Se non metterà la parola fine al giornalismo online, di sicuro l’intelligenza artificiale nei motori di ricerca lo cambierà molto (e probabilmente farà anche chiudere parecchie testate e siti di informazione). A lanciare l’ultimo allarme è stato il noto tuttologo di Internet Salvatore Aranzulla, che nel campo ha una certa esperienza. Classe 1990 e un impero milionario. Ha risolto almeno una volta nella vita di ciascuno un dramma informatico, eppure nemmeno lui sembra poter scampare ai devastanti effetti dell’IA. Solo che, come ha dichiarato in un’intervista a Fanpage, il problema è di autori, giornalisti e collaboratori perché lui può vivere di rendita con i soldi accumulati negli ultimi 20 anni.
LA DENUNCIA DEGLI EDITORI ITALIANI
Poco più di due settimane fa gli editori associati alla Federazione italiana editori giornali (Fieg) hanno depositato un reclamo formale all’Agcom contro la funzione AI Overview di Google, che fornisce risposte agli utenti mettendo in secondo piano i link ai siti delle testate online. Secondo la denuncia, la funzione di Google – che domina il settore della ricerca online e ha già aggiunto anche AI Mode – viola il Digital Services Act (Dsa). Iniziative analoghe sono state avviate anche da altri editori europei, coordinati dalla European Newspaper Publishers’ Association (Enpa).
L’obiettivo dei reclami è spingere la Commissione europea ad aprire un’indagine per valutare possibili violazioni del Dsa da parte di Google.
Per gli editori, infatti, le risposte generate dall’IA di Google, comparendo in evidenza nei risultati di ricerca, riducono la visibilità e il traffico verso i siti giornalistici. Questo provocherebbe perdite pubblicitarie, minando la sostenibilità economica delle testate e la diversità dell’informazione.
UNA MINACCIA PER L’INFORMAZIONE
Ma oltre a causare danni agli editori, l’IA sui motori di ricerca danneggia la diversità dell’offerta mediatica, accrescendo i rischi legati alla disinformazione e alla mancanza di trasparenza nel dibattito pubblico. Basti pensare che la maggior parte dei contenuti presenti nelle risposte generate dall’intelligenza artificiale proviene da Reddit (40,1%), una fonte non sempre considerata autorevole. Seguono Wikipedia (26,3%), YouTube (23,5%) e Google stesso (23,3%).

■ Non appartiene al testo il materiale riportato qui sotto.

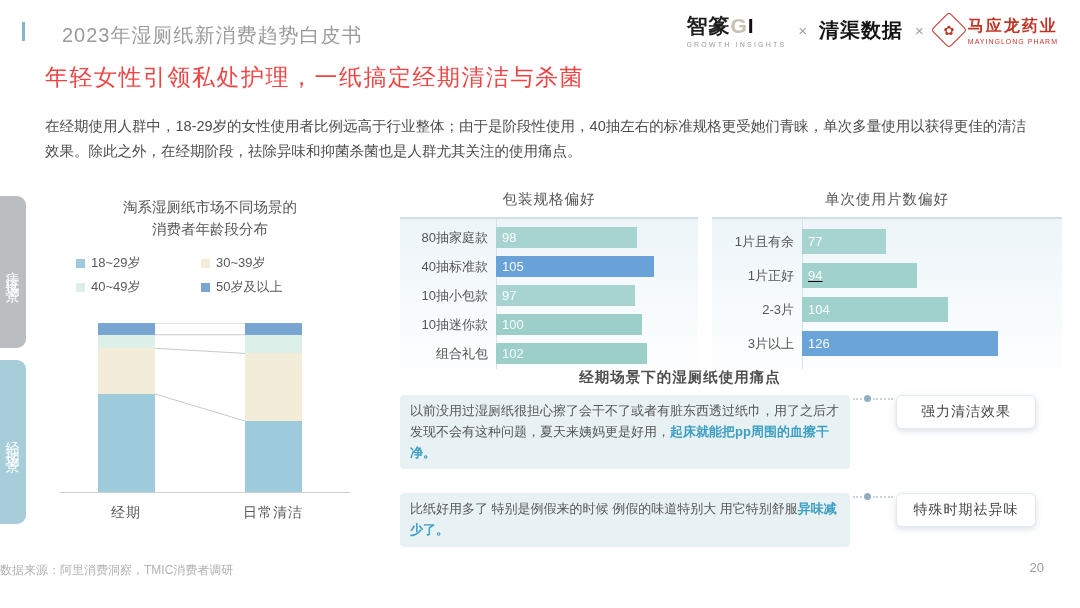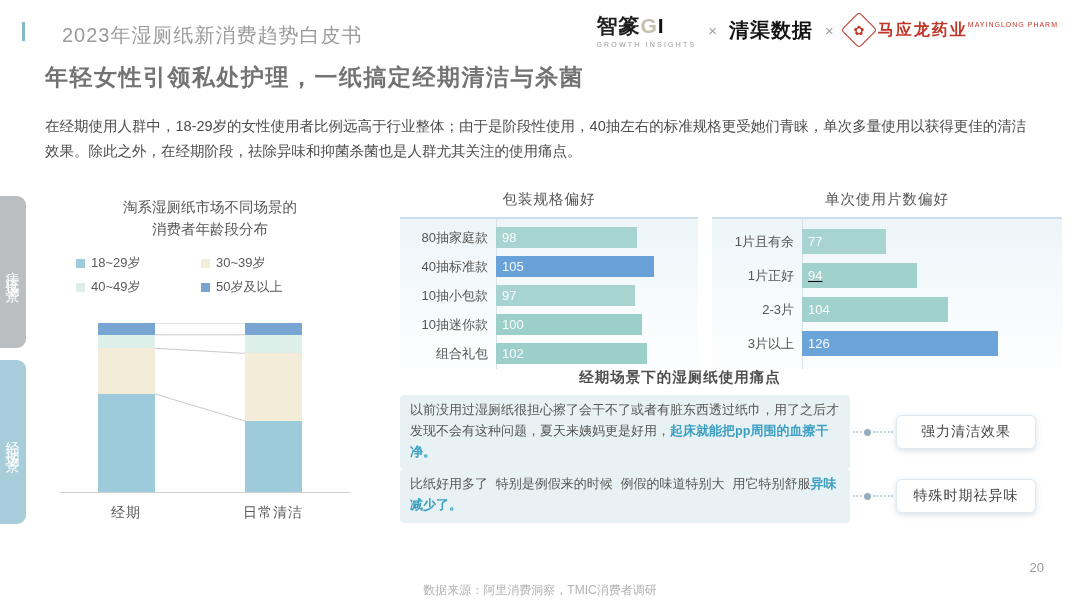--- a/index.html
+++ b/index.html
@@ -21,7 +21,7 @@
   .myl { display:flex; align-items:center; gap:6px; }
   .myl-emblem { width:26px; height:26px; display:flex; align-items:center; justify-content:center; color:#c13527; font-size:20px; transform:rotate(45deg); border:1.5px solid #c13527; border-radius:4px; }
   .myl-emblem span { transform:rotate(-45deg); font-size:13px; line-height:1; }
-  .myl-txt { display:flex; flex-direction:row; }
+  .myl-txt { display:flex; flex-direction:column; }
   .myl-name { font-size:16px; font-weight:800; color:#c13527; letter-spacing:2px; }
   .myl-sub { font-size:7px; color:#c13527; letter-spacing:1px; margin-top:1px; }
 

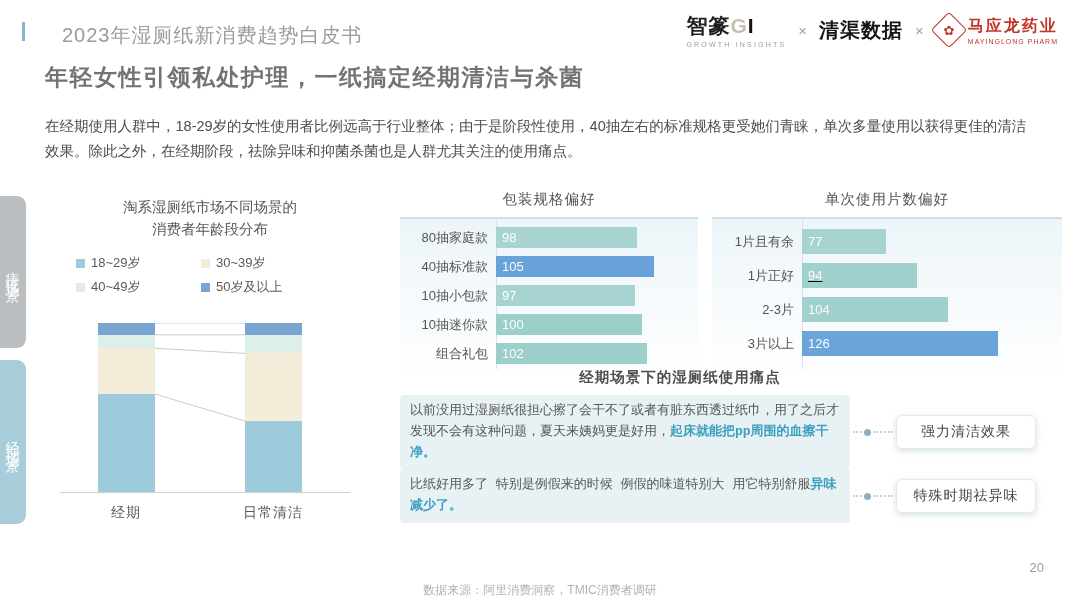--- a/index.html
+++ b/index.html
@@ -26,7 +26,7 @@
   .myl-sub { font-size:7px; color:#c13527; letter-spacing:1px; margin-top:1px; }
 
   
-  .headline { position:absolute; left:45px; top:62px; font-size:23px; font-weight:700; color:#737373; letter-spacing:1.5px; }
+  .headline { position:absolute; left:45px; top:62px; font-size:23px; font-weight:400; color:#ef4444; letter-spacing:1.5px; }
   .intro { position:absolute; left:45px; top:114px; width:995px; font-size:14.5px; line-height:1.7; color:#4d4d4d; }
 
   

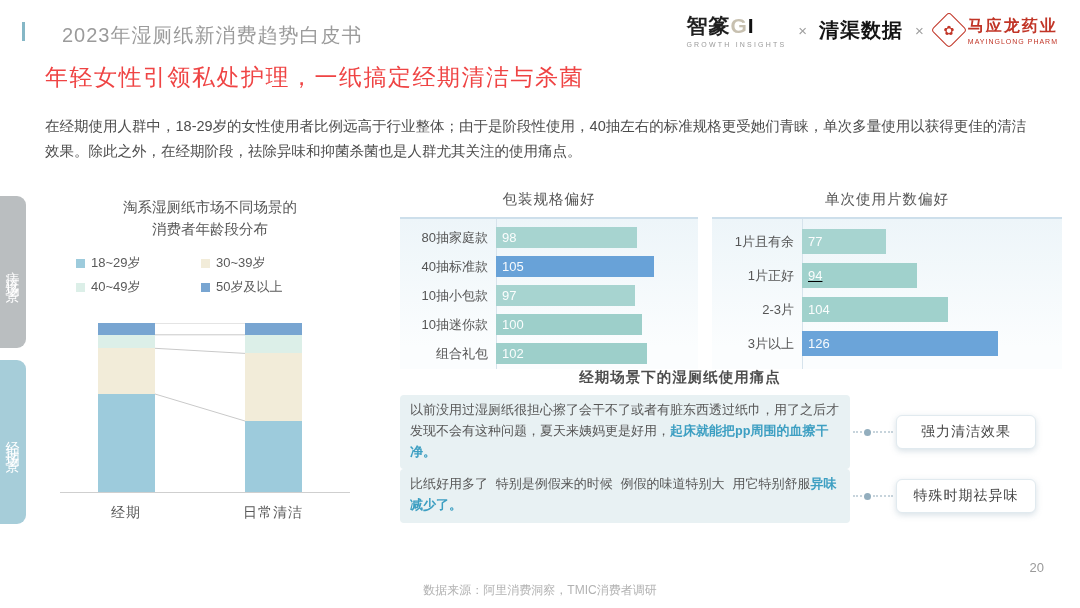--- a/index.html
+++ b/index.html
@@ -73,7 +73,7 @@
   .pain { position:absolute; left:400px; top:368px; width:662px; }
   .pain-title { position:absolute; left:0; top:0; width:560px; text-align:center; font-size:14.5px; font-weight:600; color:#4e4e4e; letter-spacing:1px; }
   .prows { position:absolute; left:0; top:27px; width:662px; }
-  .prow { display:flex; align-items:center; margin-bottom:0;font-family:Liberation Mono, monospace; }
+  .prow { display:flex; align-items:flex-start; margin-bottom:24px; }
   .quote { width:450px; background:#e8f1f3; border-radius:4px; padding:6px 10px; font-size:13px; line-height:1.6; color:#575757; }
   .hl { color:#3d9fc2; font-weight:700; }
   .conn { width:46px; display:flex; align-items:center; justify-content:center; flex:0 0 auto; }

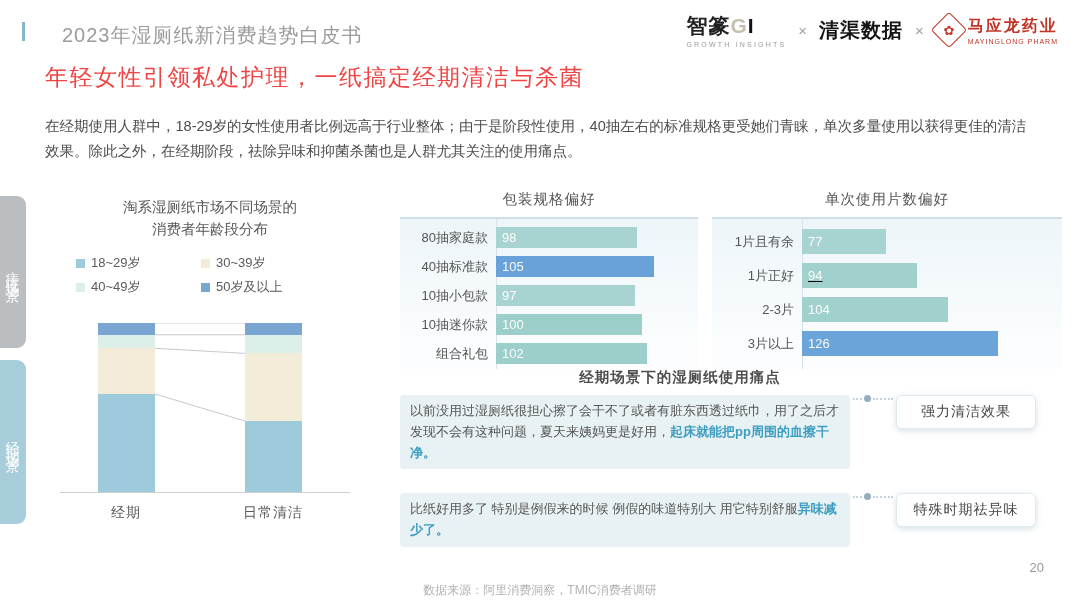--- a/index.html
+++ b/index.html
@@ -83,7 +83,7 @@
   .tag { width:140px; padding:7px 16px; text-align:center; background:#fff; border:1px solid #e1eaef; border-radius:6px; box-shadow:0 2px 6px rgba(110,145,165,0.28); font-size:14px; color:#454545; letter-spacing:1px; flex:0 0 auto; }
 
   
-  .src { position:absolute; left:0; top:582px; width:1080px; text-align:center; font-size:12px; color:#b2b2b2; }
+  .src { position:absolute; left:0; top:562px; width:1080px; font-size:12px; color:#b2b2b2; }
   .pageno { position:absolute; right:36px; top:560px; font-size:13px; color:#9a9a9a; }
 </style>
 </head>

A queste evidenze si aggiunge uno studio della Columbia Journalism Review, che ha messo in luce gravi carenze nei motori di ricerca basati su IA. Su otto chatbot analizzati – tra cui ChatGPT, Gemini e Perplexity – oltre il 60% delle risposte è risultato errato, spesso espresso con tono eccessivamente sicuro e senza segnalare dubbi o limiti. ChatGPT, ad esempio, ha fornito 134 risposte sbagliate su 200, riconoscendo l’incertezza solo in 15 casi.
Anche i modelli premium, come Perplexity Pro e Grok 3, pur offrendo un numero maggiore di risposte, hanno mostrato tassi di errore ancora più elevati. Inoltre, la ricerca ha evidenziato gravi problemi nella gestione dei link alle fonti: Grok 3 ha indicato URL errati o inesistenti nel 77% dei casi, e spesso le fonti corrette non erano effettivamente raggiungibili tramite i collegamenti forniti.
LA LEGGE DEGLI INSERZIONISTI
E qui entrano in gioco gli inserzionisti. Se finora il modello si reggeva su un patto implicito tra editori e Google – con i primi che offrivano contenuti gratuiti e il secondo che gli portava traffico, da cui poi si monetizzava con la pubblicità -, ora anche Aranzulla conferma che non funzionerà più così. “Oggi chiedi a Google quale sia lo smartphone migliore e invece di arrivare sul mio sito trovi un testo generato con le informazioni prese dai miei articoli o da quelli dei miei collaboratori. È un danno economico per tutti gli editori”, ha detto a Fanpage.
Ma il principale pericolo di un simile sistema, afferma Aranzulla, è che – in assenza di adeguati ritorni economici – la produzione di contenuti giornalistici di qualità, indipendenti e realizzati da persone finisca per spegnersi, trasformando Internet in uno spazio digitale in cui i contenuti vengono generati, letti e sintetizzati dalle intelligenze artificiali e non dagli esseri umani.
“Non solo – avverte l’esperto tech -, le risposte che verranno generate rischiano di venire influenzate dagli inserzionisti. Da chi paga gli editori per creare contenuti dove vengono pubblicizzati solo i loro prodotti. Rischiamo proprio una perdita di qualità. Alla fine quando chiederemo ‘Qual è il migliore smartphone’ troveremo come risposta il modello dell’azienda che ha pagato di più per essere posizionata.”